_ASSIGNED TASK_
Look at the data below and print exactly the lines from its first line through the line with "[32,197,99,205] obfuscated ->"; the pictures stay out of the copy.

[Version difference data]
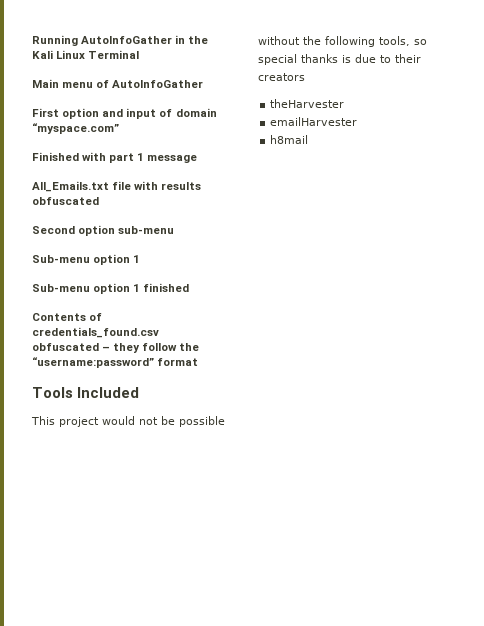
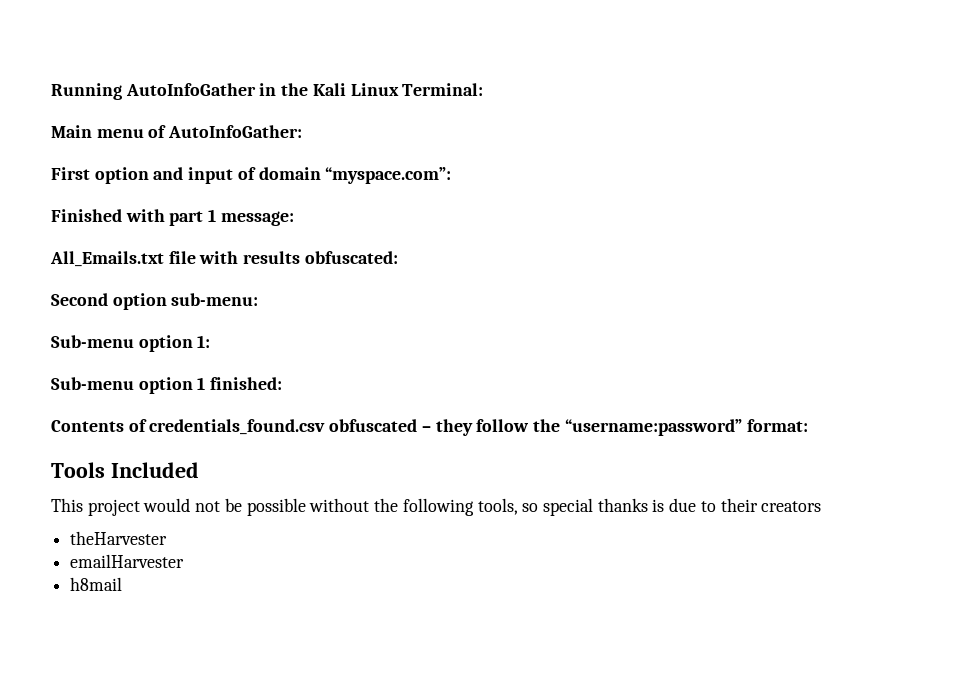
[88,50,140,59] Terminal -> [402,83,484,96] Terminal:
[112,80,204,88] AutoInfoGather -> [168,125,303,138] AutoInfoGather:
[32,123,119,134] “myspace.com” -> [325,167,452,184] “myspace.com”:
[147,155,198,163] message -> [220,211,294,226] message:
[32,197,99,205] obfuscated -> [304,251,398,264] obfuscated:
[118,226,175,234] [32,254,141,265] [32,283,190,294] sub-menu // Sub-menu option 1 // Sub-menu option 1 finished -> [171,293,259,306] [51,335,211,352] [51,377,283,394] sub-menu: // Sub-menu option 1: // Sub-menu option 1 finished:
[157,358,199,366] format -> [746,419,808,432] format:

_RESULT FOR THIS EXERCISE_
[88,50,140,59] Terminal -> [402,83,484,96] Terminal:
[112,80,204,88] AutoInfoGather -> [168,125,303,138] AutoInfoGather:
[32,123,119,134] “myspace.com” -> [325,167,452,184] “myspace.com”:
[147,155,198,163] message -> [220,211,294,226] message:
[32,197,99,205] obfuscated -> [304,251,398,264] obfuscated:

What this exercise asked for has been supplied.